- Waverly, Indiana Location within Indiana Waverly, Indiana Location within the United States
- Coordinates: 39°33′11″N 86°15′56″W﻿ / ﻿39.55306°N 86.26556°W
- Country: United States
- State: Indiana
- County: Morgan
- Township: Harrison

Area
- • Total: 1.52 sq mi (3.9 km^{2})
- • Land: 1.52 sq mi (3.9 km^{2})
- • Water: 0.0 sq mi (0 km^{2})
- Elevation: 745 ft (227 m)
- Time zone: UTC-5 (Eastern (EST))
- • Summer (DST): UTC-4 (EDT)
- ZIP code: 46151 (Martinsville)
- FIPS code: 18-81494
- GNIS feature ID: 2830474

= Waverly, Indiana =

Waverly is an unincorporated community and census-designated place (CDP) in Harrison Township, Morgan County, in the U.S. state of Indiana.

==History==
Waverly had its start about 1837 by the building of the canal through that territory. At one time, Waverly was one of two sites in the running to become Indiana's state capital. A post office was established at Waverly in 1862, and remained in operation until it was discontinued in 1927. Located alongside the White River, the Waverly community has suffered severe flooding, most recently in 2008. Much of the area was then purchased by Morgan County for recreational purposes. Old Town Waverly Park is now open on the original site of the village of Waverly. The Waverly Bank building has been retained and restored to act as a museum of sorts, and a traditional arts area is available for demonstrations of blacksmithing, tinsmithing and other traditional arts.
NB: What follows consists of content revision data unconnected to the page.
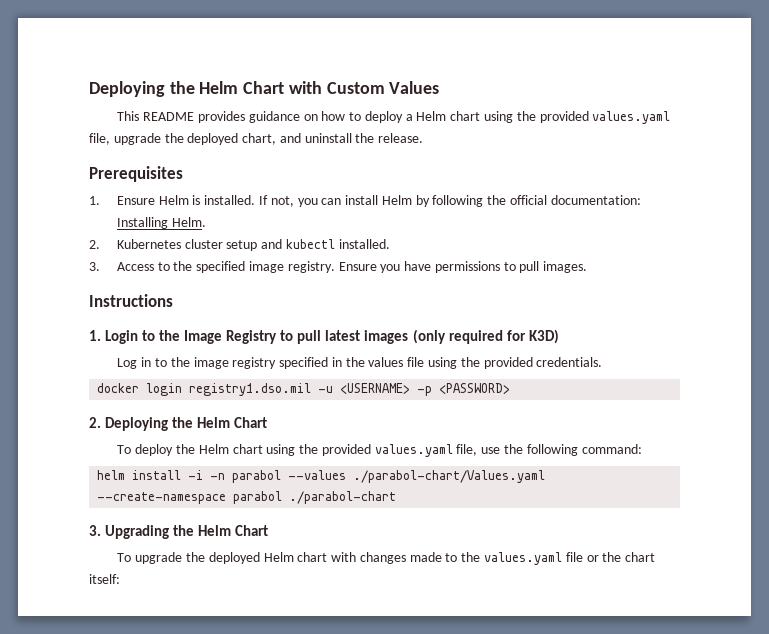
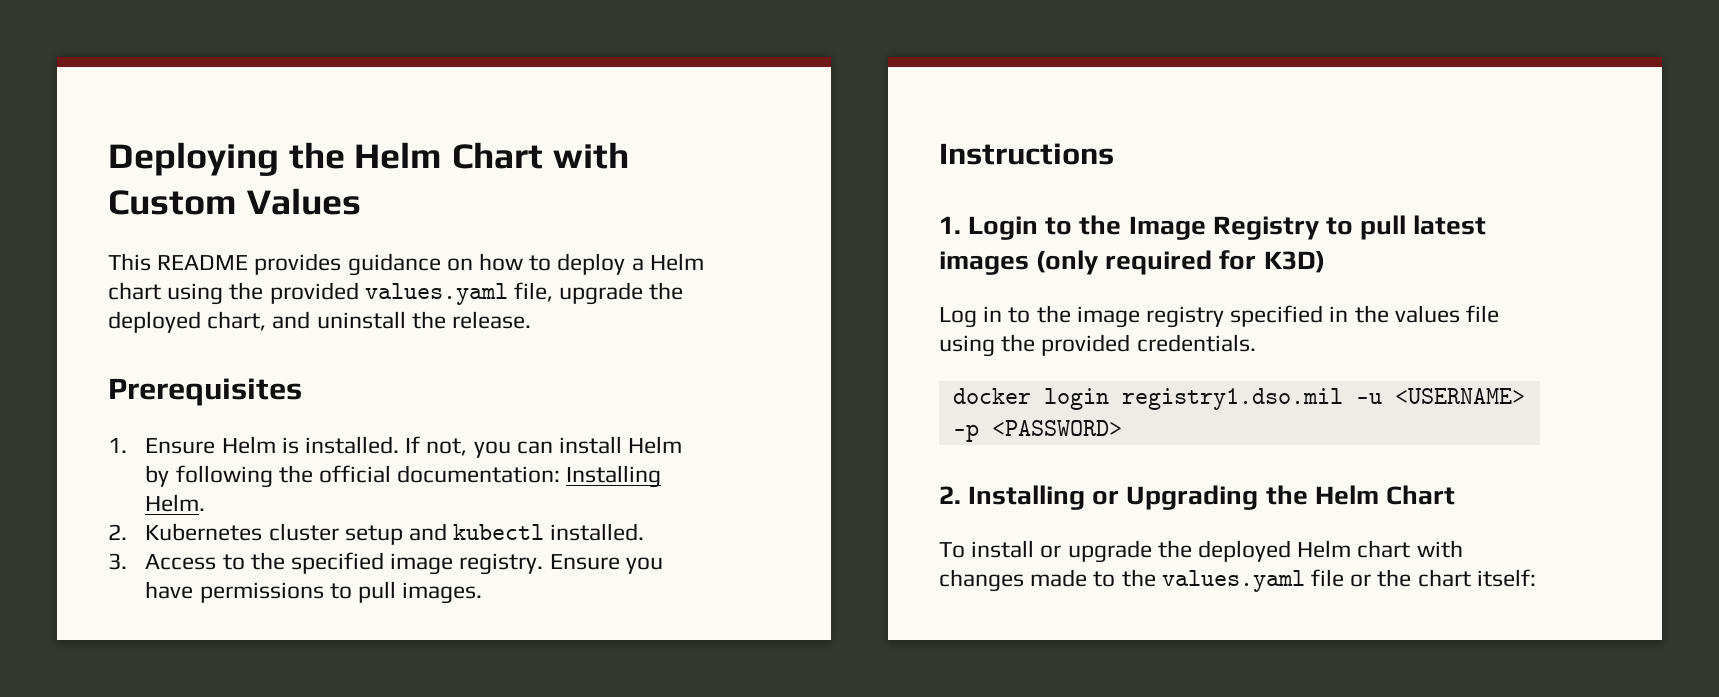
- 2. Deploying the Helm Chart
- To deploy the Helm chart using the provided values.yaml file, use the following command:
- helm install -i -n parabol --values ./parabol-chart/Values.yaml --create-namespace parabol ./parabol-chart
- 3. Upgrading the Helm Chart
+ 2. Installing or Upgrading the Helm Chart
- To upgrade the deployed Helm chart with changes made to the values.yaml file or the chart itself:
+ To install or upgrade the deployed Helm chart with changes made to the values.yaml file or the chart itself:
A paved, two mile riverwalk trail for pedestrian and bicycle use follows the river.

==Geography==
Waverly is located in northeastern Morgan County. It is bordered to the east by the town of Bargersville in Johnson County. The White River forms the northern border of the community, while Interstate 69 forms the southeast border, with the nearest highway access being Exit 153, 1 mi to the northeast. I-69 leads southwest 14 mi to Martinsville, the Morgan county seat, and northeast 16 mi to Indianapolis.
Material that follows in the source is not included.